Una strategia perfetta ed esattamente calzante con quella dei Bin Laden mondiali.
ag
Una gita notturna a Long Island con la barchetta di Jerry, un riccone che si diletta a dare lezioni di chitarra quando scende sulla terra ferma. Prelevata alla stazione vengo portata a questo appuntamento al buio nel Bronx, infilata dai miei ex-coinquilini nella stiva e scaricata su un pontile. Nutrita, rifocillata e ingrassata, si inizia l'attraversamento al contrario, in una gelida e stellata notte newyorkese. Una bella serata, resa piu' "brillante" da un bicchiere di vino e tanta stanchezza. Sulla via di casa la conversazione si fa interessante: democratici versus repubblicani, pro-Bush contro detrattori di Mr President, europei inconciliabili con la mentalita' americana e viceversa. Parlo, gesticolo, mi surriscaldo in una lotta all'ultima ragione... Quell'ultima speranza che e' rimasta a questo Paese di non ripiegarsi irrimediabilmente su se stesso e appassire tristemente. Si', perche' il senso di esaurimento dell'"Occidente" qui e' ancora piu' forte che in Europa. Si percepisce il presentimento nefasto del declino, quello che spinge i tiranni a stringere ancora di piu' il nodo intorno alla gola dei sottoposti in un ultimo tentativo di mantenere il controllo. Ma la situazione qui e' gia' in caduta libera, lo ha dimostrato la catastrofe di Katrina, la crescita del prezzo del petrolio, la mancanza di energia in uno stato, il Texas, che ne produce in quantita'. Eppure c'e' ancora chi, medico benestante o politicante in carriera, sostiene fiducioso i teocon. Intanto la gente perde il lavoro e i neri d'America muoiono annegati nelle acque torbide della Luisiana e nei ghetti.

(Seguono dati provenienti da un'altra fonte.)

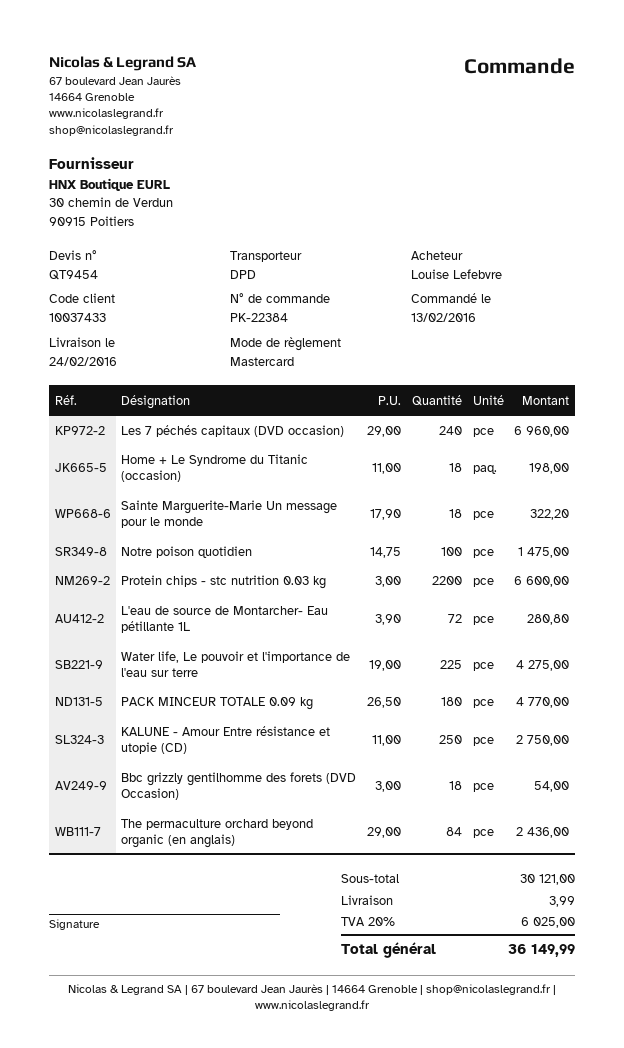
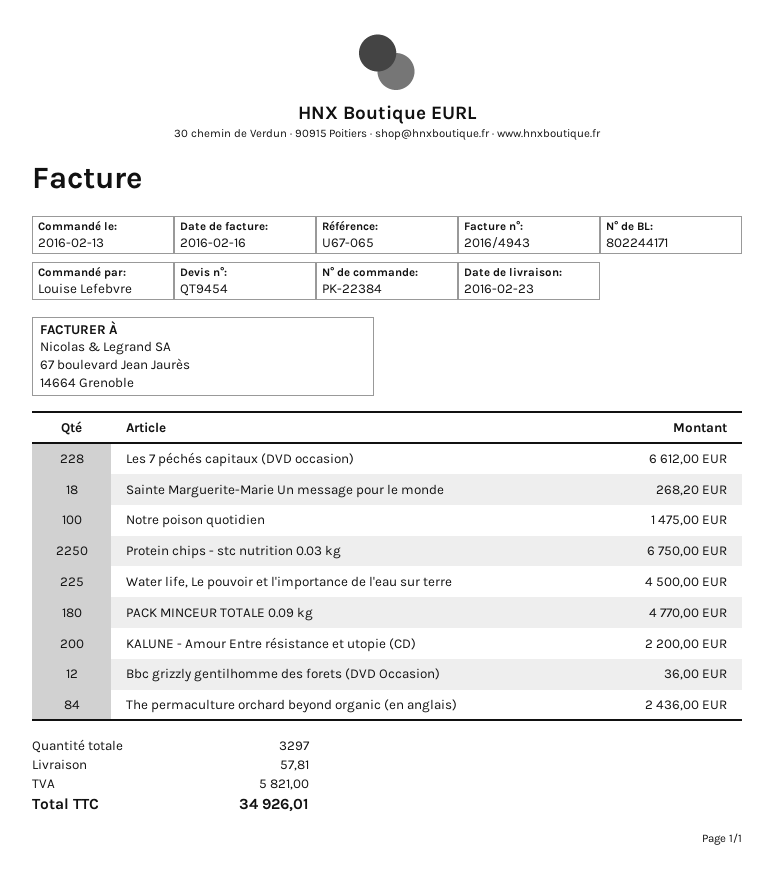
delivery date: 2016-02-24 -> 2016-02-23
Les 7 péchés capitaux (DVD occasion): 240 for 6960.00 -> 228 for 6612.00
Home + Le Syndrome du Titanic (occasion): 18 for 198.00 -> none
Sainte Marguerite-Marie Un message pour le monde: 18 for 322.20 -> 18 for 268.20
Protein chips - stc nutrition 0.03 kg: 2200 for 6600.00 -> 2250 for 6750.00
L'eau de source de Montarcher- Eau pétillante 1L: 72 for 280.80 -> none
Water life, Le pouvoir et l'importance de l'eau sur terre: 225 for 4275.00 -> 225 for 4500.00
KALUNE - Amour Entre résistance et utopie (CD): 250 for 2750.00 -> 200 for 2200.00
Bbc grizzly gentilhomme des forets (DVD Occasion): 18 for 54.00 -> 12 for 36.00
shipping: 3.99 -> 57.81
tax: 6025.00 -> 5821.00
total: 36149.99 -> 34926.01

"George, come George W., ma vengo dal Ghana e di cognome faccio Gambu. Abito nel Bronx e da oltre 10 anni, da quando sono arrivato qui clandestino, non mi sono mai fermato. Questa non e' casa mia, ma sono costretto a starci perche' nel mio Paese le cose vanno malissimo, pero' non ho una vita, gli affetti intendo... Mi manca qualcuno con cui parlare, solo lavoro, il questo Paese tutti vanno a testa bassa e lavorano 20 ore al giorno". E' George l'emblema del cittadino americano medio e non il medico ricco con la casa a quattro piani che si pensa un benefattore perche' va a messa la domenica e fa la raccolta differenziata nel vialetto. Ma George, quel George che oggi ha nominato una sconosciuta conservatrice alla Corte Suprema degli Stati Uniti e che si dondola sulla sedia durante il briefing della Fema sugli uragani, quel George non lo sa e continua a giocare a golf e a spostarsi con una formazione di Suv e aerei.
Intanto, tra una riflessione e l'altra io sono di nuovo in movimento. Cambio casa (ormai ogni trenta giorni). Rimpacchetto tutti i miei averi con la maetria dell'abitudine, mi carico il tutto da ernia complex e mi rimetto sul treno dove ogni americano che si rispetti mi chiede se voglio una mano, sorrido e accetto come non farei mai in Italia. Esco dalla stazione, taxi e nuova casa appena dietro Times Square. Nuovo letto, nuove abitudini, compagni di casa, cibo, ecc. Persino cambiare asciugamani e odori sembra ormai facile, anche per una come la sottoscritta, un tempo rigida e impostata. Niente piu'... La vita ora e' un turbine di novita'. Il risvolto della mdaglia?! Vietatio affezionarsi, vietato fermarsi a riflettere su quello che si sta sacrificando, vietato lasciare troppo alle emozioni. Mi diverto, osservo, registro, divoro tutto avidamente, con curiosita' e meraviglia, poi tutto scorre e domani chissa' cosa c'e' all'uscita della metro o all'angolo rimasto inesplorato dietro al nuovo appartamento newyorkese... Un po' clandestina, un po' turista cammino per le strade americane con fierezza e disinvoltura, verso un futuro ancora sconosciuto.